Häufig gestellte Fragen

  • Welche Muskeln trainiert die viergliedrige Stabhaltung am meisten?

    Sie trainiert hauptsächlich Brust, Trizeps, vordere Schultern, den vorderen Sägemuskel und den Rumpf, während Beine und Gesäß helfen, den Körper starr zu halten.

  • Ist die viergliedrige Stabhaltung dasselbe wie Chaturanga?

    Ja. Dies ist die Yoga-Position des tiefen Brettes, die allgemein als Chaturanga Dandasana bezeichnet wird.

  • Sollten meine Ellbogen während der Absenkphase nach außen gehen?

    Nein. Halten Sie sie eng an den Rippen, damit Schultern und Ellbogen sicherer geführt werden.

  • Wie tief sollte ich in der viergliedrigen Stabhaltung gehen?

    Senken Sie sich nur so weit ab, wie Sie den Oberkörper starr halten können und die Schultern nicht unter die Ellbogenhöhe sinken.

  • Können Anfänger diese Übung machen?

    Ja, aber die meisten Anfänger sollten mit dem Chaturanga auf den Knien oder mit den Händen auf Blöcken beginnen, bis sie die Körperlinie sauber halten können.

  • Warum schmerzen meine Handgelenke in dieser Position?

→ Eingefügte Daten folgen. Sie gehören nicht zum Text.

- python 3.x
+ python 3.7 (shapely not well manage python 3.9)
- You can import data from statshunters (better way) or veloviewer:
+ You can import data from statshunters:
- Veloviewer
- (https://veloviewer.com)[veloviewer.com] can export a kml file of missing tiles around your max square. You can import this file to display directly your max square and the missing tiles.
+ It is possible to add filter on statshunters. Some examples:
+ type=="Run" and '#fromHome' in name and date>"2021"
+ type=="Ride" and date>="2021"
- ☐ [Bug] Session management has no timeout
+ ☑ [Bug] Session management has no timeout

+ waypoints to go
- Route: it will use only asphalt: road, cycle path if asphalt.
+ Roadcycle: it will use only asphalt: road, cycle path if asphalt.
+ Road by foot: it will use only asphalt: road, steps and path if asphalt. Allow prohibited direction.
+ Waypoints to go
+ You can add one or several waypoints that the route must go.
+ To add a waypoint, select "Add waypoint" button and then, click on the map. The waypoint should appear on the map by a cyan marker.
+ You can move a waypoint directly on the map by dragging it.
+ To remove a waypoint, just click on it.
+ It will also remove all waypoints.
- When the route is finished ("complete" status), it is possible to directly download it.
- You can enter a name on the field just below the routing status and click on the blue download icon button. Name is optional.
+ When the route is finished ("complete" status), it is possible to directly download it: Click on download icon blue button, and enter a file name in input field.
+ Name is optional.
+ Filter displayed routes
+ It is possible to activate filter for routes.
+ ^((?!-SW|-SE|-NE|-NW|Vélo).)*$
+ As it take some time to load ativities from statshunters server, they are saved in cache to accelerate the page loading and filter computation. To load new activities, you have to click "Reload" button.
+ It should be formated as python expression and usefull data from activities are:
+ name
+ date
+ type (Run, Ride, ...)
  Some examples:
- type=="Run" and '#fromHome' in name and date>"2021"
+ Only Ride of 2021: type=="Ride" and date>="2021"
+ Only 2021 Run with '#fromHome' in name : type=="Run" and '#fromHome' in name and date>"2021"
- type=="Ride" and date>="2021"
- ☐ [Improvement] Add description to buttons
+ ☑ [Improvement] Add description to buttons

    Möglicherweise verlagert sich zu viel Gewicht auf den Handballen. Spreizen Sie die Finger, drücken Sie durch die gesamte Handfläche oder erhöhen Sie die Hände, um die Belastung angenehmer zu gestalten.

  • Ist es besser, die Position zu halten oder die Bewegung zu wiederholen?

    Beides funktioniert. Halteübungen bauen isometrische Kontrolle auf, während langsame Wiederholungen den Absenkweg und die Kraft beim Hochdrücken schulen.

  • Was ist der häufigste Fehler?

    Das gleichzeitige Absinken von Brust und Hüften macht daraus meist ein schlampiges tiefes Brett anstatt einer kontrollierten Stabhaltung.